This folder houses all of the assets necessary to run benchmarks for Apache Kafka. In order to run these benchmarks, you'll need to:
- Create the necessary local artifacts
- Stand up a Kafka cluster on Amazon Web Services (which includes a client host for running the benchmarks)
- SSH into the client host
- Run the benchmarks from the client host
In order to create the local artifacts necessary to run the Kafka benchmarks in AWS, you'll need to have Maven installed. Once Maven's installed, you can create the necessary artifacts with a single Maven command:
$ mvn install
In order to create an Apache Kafka cluster on AWS, you'll need to have the following installed:
-
The messaging benchmarks repository:
$ git clone https://github.com/streamlio/messaging-benchmark $ cd messaging-benchmark/driver-kafka/deploy
In addition, you will need to:
- Create an AWS account (or use an existing account)
- Install the
aws
CLI tool - Configure the
aws
CLI tool
Once those conditions are in place, you'll need to create an SSH public and private key at ~/.ssh/kafka_aws
(private) and ~/.ssh/kafka_aws.pub
(public), respectively.
$ ssh-keygen -f ~/.ssh/kafka_aws
When prompted to enter a passphrase, simply hit Enter twice.
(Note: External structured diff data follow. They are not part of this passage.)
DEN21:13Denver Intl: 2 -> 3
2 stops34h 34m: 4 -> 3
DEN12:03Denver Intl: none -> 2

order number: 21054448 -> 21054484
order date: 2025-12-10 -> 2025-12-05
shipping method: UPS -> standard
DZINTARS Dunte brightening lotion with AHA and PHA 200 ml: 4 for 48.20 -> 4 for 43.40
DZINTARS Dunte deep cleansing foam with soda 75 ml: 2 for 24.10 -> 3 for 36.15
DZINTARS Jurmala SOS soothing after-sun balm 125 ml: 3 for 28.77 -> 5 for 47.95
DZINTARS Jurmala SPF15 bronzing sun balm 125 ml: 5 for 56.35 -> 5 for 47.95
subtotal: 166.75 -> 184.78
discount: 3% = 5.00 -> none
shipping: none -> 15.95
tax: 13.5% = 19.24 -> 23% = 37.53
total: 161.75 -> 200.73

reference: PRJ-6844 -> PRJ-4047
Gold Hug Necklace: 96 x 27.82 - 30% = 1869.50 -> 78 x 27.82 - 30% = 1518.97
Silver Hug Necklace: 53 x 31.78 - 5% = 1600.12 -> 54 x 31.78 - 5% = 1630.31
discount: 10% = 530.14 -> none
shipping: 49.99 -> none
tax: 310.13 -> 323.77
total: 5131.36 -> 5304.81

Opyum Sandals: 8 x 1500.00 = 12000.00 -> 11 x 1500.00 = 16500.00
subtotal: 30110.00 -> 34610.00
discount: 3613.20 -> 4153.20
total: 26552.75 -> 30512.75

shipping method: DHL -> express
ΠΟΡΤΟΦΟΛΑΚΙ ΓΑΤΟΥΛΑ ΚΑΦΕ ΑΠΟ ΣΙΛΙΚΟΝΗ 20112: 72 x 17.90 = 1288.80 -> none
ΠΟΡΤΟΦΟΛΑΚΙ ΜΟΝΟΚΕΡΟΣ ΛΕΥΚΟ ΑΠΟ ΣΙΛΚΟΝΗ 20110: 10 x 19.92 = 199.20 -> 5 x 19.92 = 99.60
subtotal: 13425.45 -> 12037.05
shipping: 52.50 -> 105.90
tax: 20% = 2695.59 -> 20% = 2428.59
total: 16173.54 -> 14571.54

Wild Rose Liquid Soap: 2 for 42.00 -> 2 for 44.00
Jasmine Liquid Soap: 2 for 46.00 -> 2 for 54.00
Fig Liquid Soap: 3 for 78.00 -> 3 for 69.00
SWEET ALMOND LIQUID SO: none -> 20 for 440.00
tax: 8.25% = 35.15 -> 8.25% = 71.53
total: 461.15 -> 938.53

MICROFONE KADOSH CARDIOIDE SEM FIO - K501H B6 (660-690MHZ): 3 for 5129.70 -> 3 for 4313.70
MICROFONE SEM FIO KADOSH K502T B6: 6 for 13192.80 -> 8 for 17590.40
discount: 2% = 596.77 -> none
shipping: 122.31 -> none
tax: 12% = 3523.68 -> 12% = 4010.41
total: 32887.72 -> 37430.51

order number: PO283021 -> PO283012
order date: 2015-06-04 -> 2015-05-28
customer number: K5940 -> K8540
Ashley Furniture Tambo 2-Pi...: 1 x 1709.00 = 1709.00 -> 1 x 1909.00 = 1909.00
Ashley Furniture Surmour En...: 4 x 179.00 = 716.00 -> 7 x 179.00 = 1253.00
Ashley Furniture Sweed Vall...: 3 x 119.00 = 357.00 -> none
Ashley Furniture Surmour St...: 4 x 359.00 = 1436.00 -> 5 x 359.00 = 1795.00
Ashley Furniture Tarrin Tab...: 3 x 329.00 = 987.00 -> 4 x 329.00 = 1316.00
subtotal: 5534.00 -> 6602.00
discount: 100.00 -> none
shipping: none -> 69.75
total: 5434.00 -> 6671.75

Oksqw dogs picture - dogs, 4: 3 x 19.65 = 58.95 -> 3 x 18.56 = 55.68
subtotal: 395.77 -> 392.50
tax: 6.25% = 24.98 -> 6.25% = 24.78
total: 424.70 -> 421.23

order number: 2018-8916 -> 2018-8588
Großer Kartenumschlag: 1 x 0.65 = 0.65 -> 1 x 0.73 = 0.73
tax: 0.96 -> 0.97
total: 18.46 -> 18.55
Then, make sure that the keys have been created:
$ ls ~/.ssh/kafka_aws*
With SSH keys in place, you can create the necessary AWS resources using a single Terraform command:
$ cd driver-kafka/deploy
$ terraform init
$ terraform apply
That will install the following EC2 instances (plus some other resources, such as a Virtual Private Cloud (VPC)):
Resource | Description | Count |
---|---|---|
Kafka instances | The VMs on which a Kafka broker will run | 3 |
ZooKeeper instances | The VMs on which a ZooKeeper node will run | 3 |
Client instance | The VM from which the benchmarking suite itself will be run | 1 |
When you run terraform apply
, you will be prompted to type yes
. Type yes
to continue with the installation or anything else to quit.
Once the installation is complete, you will see a confirmation message listing the resources that have been installed.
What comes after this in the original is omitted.